At least I can say all of this is just for work. Because it totally is. I’m putting on a show for my fans, the same way he’s doing. This is for money. Because I need money.

“Up on the bed,” he rasps out, jerking his head toward the top of the bed.

When I move, I realize how badly I’m shaking. How hard my dick is. How close I am to coming, which is fucking insane because I don’t remember the last time I came in my pants without having to touch myself, but I think I’m right there.

There’s something about the way this feels like he’s worshiping me. He’s on his knees for me, yet trying to control me at the same time… it’s making me delusional. It’s almost like he’s tricking me into thinking I’m in control even if I’m not… fucking manipulative prick.

“Sit up more,” he says, and I scoot myself up so I’m leaning against the headboard. He goes to the table and grabs a few things, then comes back. There’s a cup of chocolate mousse in one hand and the chocolate sauce in the other.
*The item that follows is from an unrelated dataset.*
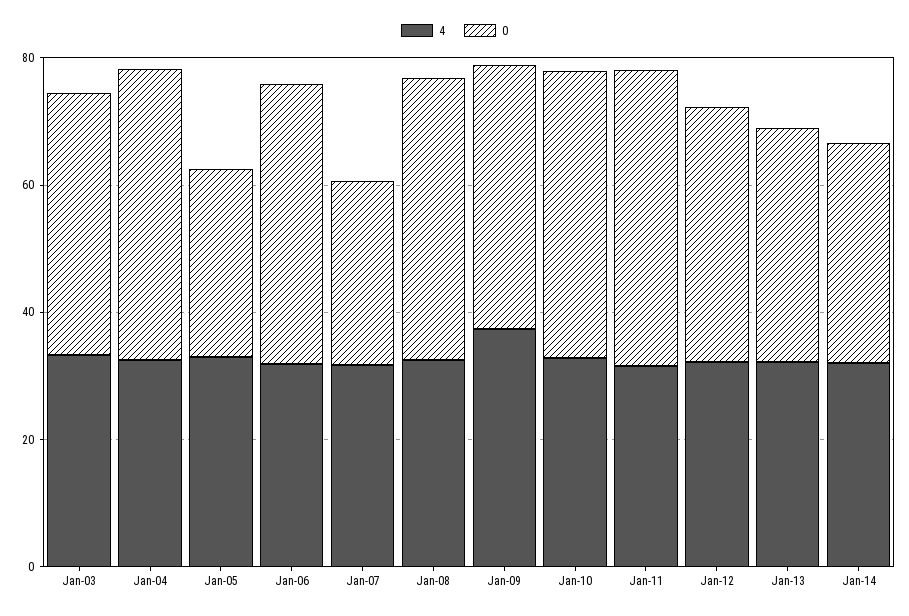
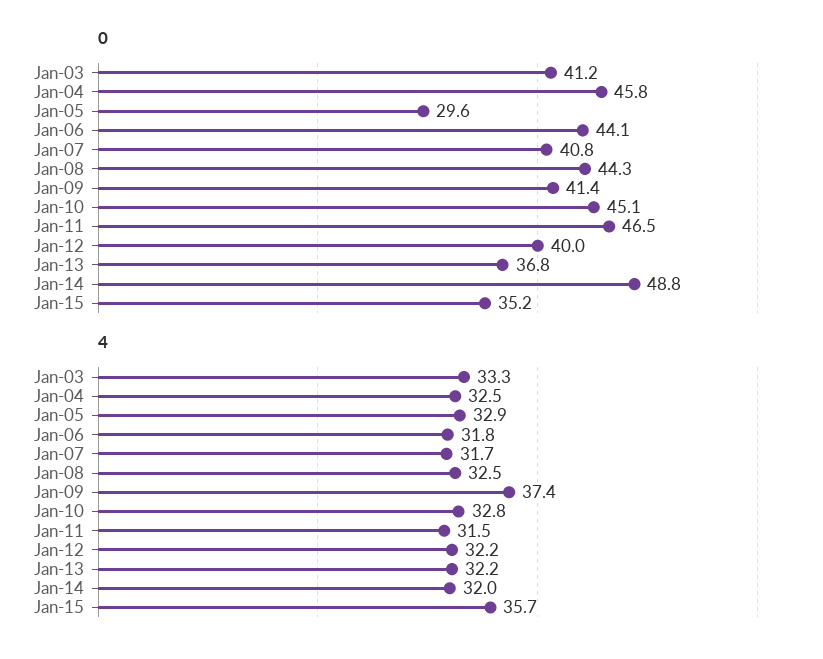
0, Jan-07: 30 -> 40.8
0, Jan-14: 35 -> 48.8
0, Jan-15: none -> 35.2
4, Jan-15: none -> 35.7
He straddles my waist, sitting on my dick just the right way, which has me biting my cheek so I don’t moan out loud. I won’tgive him the satisfaction, but when my eyes open, he’s smirking, knowing exactly what he did.

I swear I’ll never look at chocolate the same again, and I’m going to regret doing this for the rest of my life.

Dropping the chocolate bottle to the bed, he grabs a spoonful of the dessert and offers it to me. Tentatively, I take it, which makes him smirk.

Chad has moved to the side of the bed to get better shots. I open my mouth to let Dominic feed me, and for some stupid reason, my hands move to his thighs. They’re strong, muscular. Sexy. Too fucking sexy. What would they feel like without the jeans on?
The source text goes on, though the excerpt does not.